On the way up the hill, I called 911. After all, that hoodie guy could be a drug dealer who had already memorized my plates and told his friends. I could be dead by morning and no one would know why!

The CHP operator transferred me to the Hemet Sherrifs’ Department, saying that I was “reporting suspicious activity.”

I told the dispatch operator what I knew, including the remark from the Idyllwild teen whose mother lives in Hemet. They took my phone number and said that they would send someone out to investigate.

‘Better take your guns,’ I prayed silently. ‘There’s going to be a shootout. No one gives up their drugs that easily.’

The building at 44518 Florida, is a legal marijuana dispensary

Within a few minutes, a Hemet police officer called me back.
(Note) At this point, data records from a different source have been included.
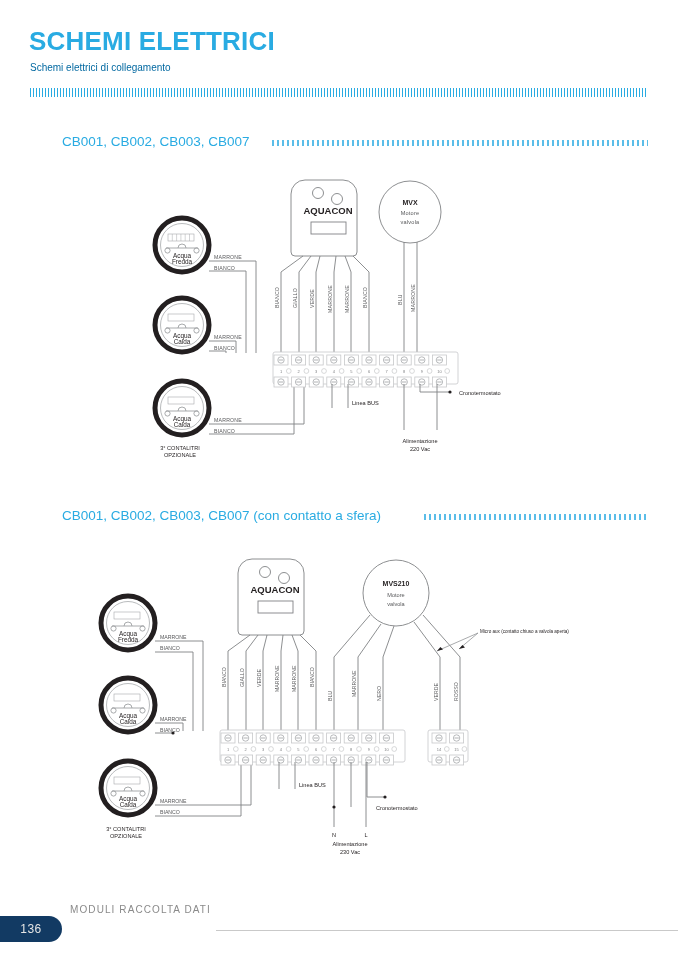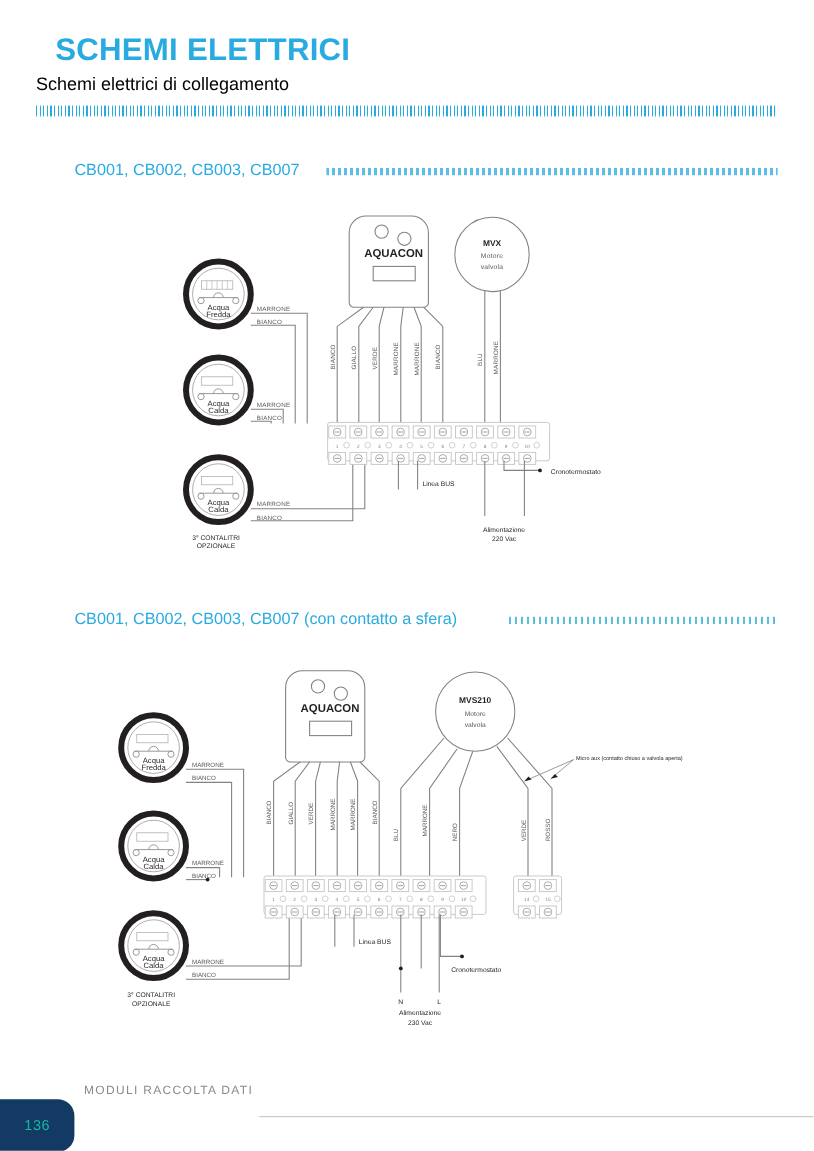--- a/index.html
+++ b/index.html
@@ -1,37 +1,37 @@
 <!DOCTYPE html>
 <html><head>
 <meta charset="utf-8">
 <style>
   html,body{margin:0;padding:0;background:#fff;}
   body{width:678px;height:959px;position:relative;overflow:hidden;
        font-family:"Liberation Sans",sans-serif;color:#231f20;}
 
   
-  .page-title{position:absolute;left:46px;top:26px;font-size:26px;font-weight:bold;
+  .page-title{position:absolute;left:29px;top:26px;font-size:26px;font-weight:bold;
               letter-spacing:.2px;color:#29abe2;}
-  .page-sub{position:absolute;left:30px;top:62px;font-size:15px;color:#000000;font-weight:400;}
+  .page-sub{position:absolute;left:30px;top:62px;font-size:10px;color:#0369a1;font-weight:400;}
   .hatch-rule{position:absolute;left:30px;top:88px;width:618px;height:9px;
      background-image:repeating-linear-gradient(to right,#29abe2 0 1px,transparent 1px 3px);}
 
   
   .sec-head{position:absolute;font-size:13.5px;color:#29abe2;white-space:nowrap;margin-left:32px;}
   .sec-dots{position:absolute;height:6px;
      background-image:repeating-linear-gradient(to right,#5bbde8 0 2px,transparent 2px 5px);}
 
   
   .diagram{position:absolute;left:0;width:614px;}
   .diagram svg{display:block;}
 
   
-  .footer-badge{position:absolute;left:0;top:916px;width:62px;height:44px;
-     background:#123a63;border-radius:0 14px 14px 0;color:#14b8a6;font-size:12px;
+  .footer-badge{position:absolute;left:0;top:916px;width:62px;height:26px;
+     background:#123a63;border-radius:0 14px 14px 0;color:#e5e5e5;font-size:12px;
      display:flex;align-items:center;justify-content:center;letter-spacing:.5px;}
   .footer-text{position:absolute;left:70px;top:904px;font-size:10px;color:#8a8a8a;
      letter-spacing:1.1px;}
   .footer-rule{position:absolute;left:216px;top:930px;width:462px;height:1px;background:#c9c9c9;}
 </style>
 </head>
 <body>
 
 <div class="page-title">SCHEMI ELETTRICI</div>
 <div class="page-sub">Schemi elettrici di collegamento</div>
“That’s a marijuana dispensary,” she said. “It’s legal.”

She said it had been operating for about a year now, and fellow officers have checked them all out for validity.

“That’s where people can go when a doctor prescribes them marijuana,” she said.

I thanked her and hung up. It must be like the medical marijuana places in Venice Beach that attract so much attention with tourists. That explains why this nondescript building in Valle Vista, with a huge address, has so much activity.

I ran a quick check for “marijuana dispensaries” on Google, but the 44518 Florida address didn’t show up. However, another one in Hemet and more in Palm Springs, Beaumont, Perris, Murrieta and Riverside, appeared.

Yet, I remain on guard. Could a medical marijuana place go bad?

“Yes, they closed the one in Menifee,” said Peggy, who lives in Menifee. “They were dispensing medical marijuana, but also selling it illegally on the side. Some citizen’s group shut them down.”

Could that be what’s happening in Valle Vista? Are they legally and illegally selling marijuana at the same time?

If everything was above board, then why do their customers only stay for two seconds? That’s the behavior of someone who doesn’t want to get caught, not a cancer patient who wants to feel a little better.

This marijuana dispensary is too close to my favorite Shell Station for comfort. If there’s a police shootout and one of the bullets hits a gas truck or tank, then everything could blow sky high!  Yep, I’ve seen it on TV! With my luck, I would be gassing up on pump number 7.